Pierre Kropoktine published La Conquête du Pain in 1892, arguing in favour of an anarcho-communist society built on mutual aid. I found myself reading parts of it again when I joined my neighbourhood’s ‘covid-19 mutual-aid group’ on WhatsApp. Little pockets of independent, hopeful activism where we run to the pharmacy for strangers, drive school meals to homes, share recipes to feed families we never met. The first organic and autogéré bakery in Paris was named La Conquête du Pain. There is always an old lady holding a baguette when I go to a protest – or at least in my head, I picture one. Pain in English means bread in French.
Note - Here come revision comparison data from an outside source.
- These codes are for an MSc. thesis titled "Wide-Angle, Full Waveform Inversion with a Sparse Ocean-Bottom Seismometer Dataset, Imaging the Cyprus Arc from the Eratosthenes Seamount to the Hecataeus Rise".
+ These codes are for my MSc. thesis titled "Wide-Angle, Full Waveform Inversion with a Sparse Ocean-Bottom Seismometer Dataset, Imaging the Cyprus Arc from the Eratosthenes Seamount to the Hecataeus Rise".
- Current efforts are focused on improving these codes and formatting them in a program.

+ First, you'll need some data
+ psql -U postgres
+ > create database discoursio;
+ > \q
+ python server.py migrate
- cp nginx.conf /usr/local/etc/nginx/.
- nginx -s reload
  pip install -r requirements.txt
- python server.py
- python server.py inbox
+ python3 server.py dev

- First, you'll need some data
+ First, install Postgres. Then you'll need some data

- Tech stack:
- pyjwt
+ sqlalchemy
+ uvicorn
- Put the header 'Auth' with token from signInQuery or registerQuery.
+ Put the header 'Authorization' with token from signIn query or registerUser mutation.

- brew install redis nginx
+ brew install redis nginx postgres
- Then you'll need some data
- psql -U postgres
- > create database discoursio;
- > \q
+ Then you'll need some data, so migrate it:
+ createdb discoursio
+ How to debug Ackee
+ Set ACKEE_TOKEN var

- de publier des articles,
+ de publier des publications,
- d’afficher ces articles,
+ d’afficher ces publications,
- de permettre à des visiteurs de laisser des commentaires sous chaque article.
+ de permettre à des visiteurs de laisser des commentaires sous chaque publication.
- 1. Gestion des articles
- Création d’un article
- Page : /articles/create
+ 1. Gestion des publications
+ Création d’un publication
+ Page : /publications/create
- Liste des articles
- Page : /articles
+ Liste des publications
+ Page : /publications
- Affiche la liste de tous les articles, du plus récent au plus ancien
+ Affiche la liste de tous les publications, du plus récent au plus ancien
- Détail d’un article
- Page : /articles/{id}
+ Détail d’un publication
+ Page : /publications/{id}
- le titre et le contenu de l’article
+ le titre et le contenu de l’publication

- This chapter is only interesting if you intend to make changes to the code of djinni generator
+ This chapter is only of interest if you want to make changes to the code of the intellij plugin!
While we go through a global pandemic, seeing numbers I never had to say out loud before turn into death counts, while most of us fear not to be able to afford a baguette anymore, as Corbyn stepped down to leave room for a more centrist – withdrawn – version of himself, while I feel unsafe in the country where I worked so hard to establish my home, I now make my own bread. Or at least, I feed a bacteria that could become bread if I wanted to. Flubber is bubbling some more and it smells both yeasty and sweet and it has given me a safety net. 

I do not know when I will be able to blissfully snack on bread as I walk home again. What I do know is that, in the meantime, I will continue to feed my Flubber: it is alive and there will be more bread to share. When I can cross the border again, I will take a cup of my sourdough starter to maman. We will kill it together and walk to the bakery, moaning about the price of bread while snacking some more, moaning at how good it is.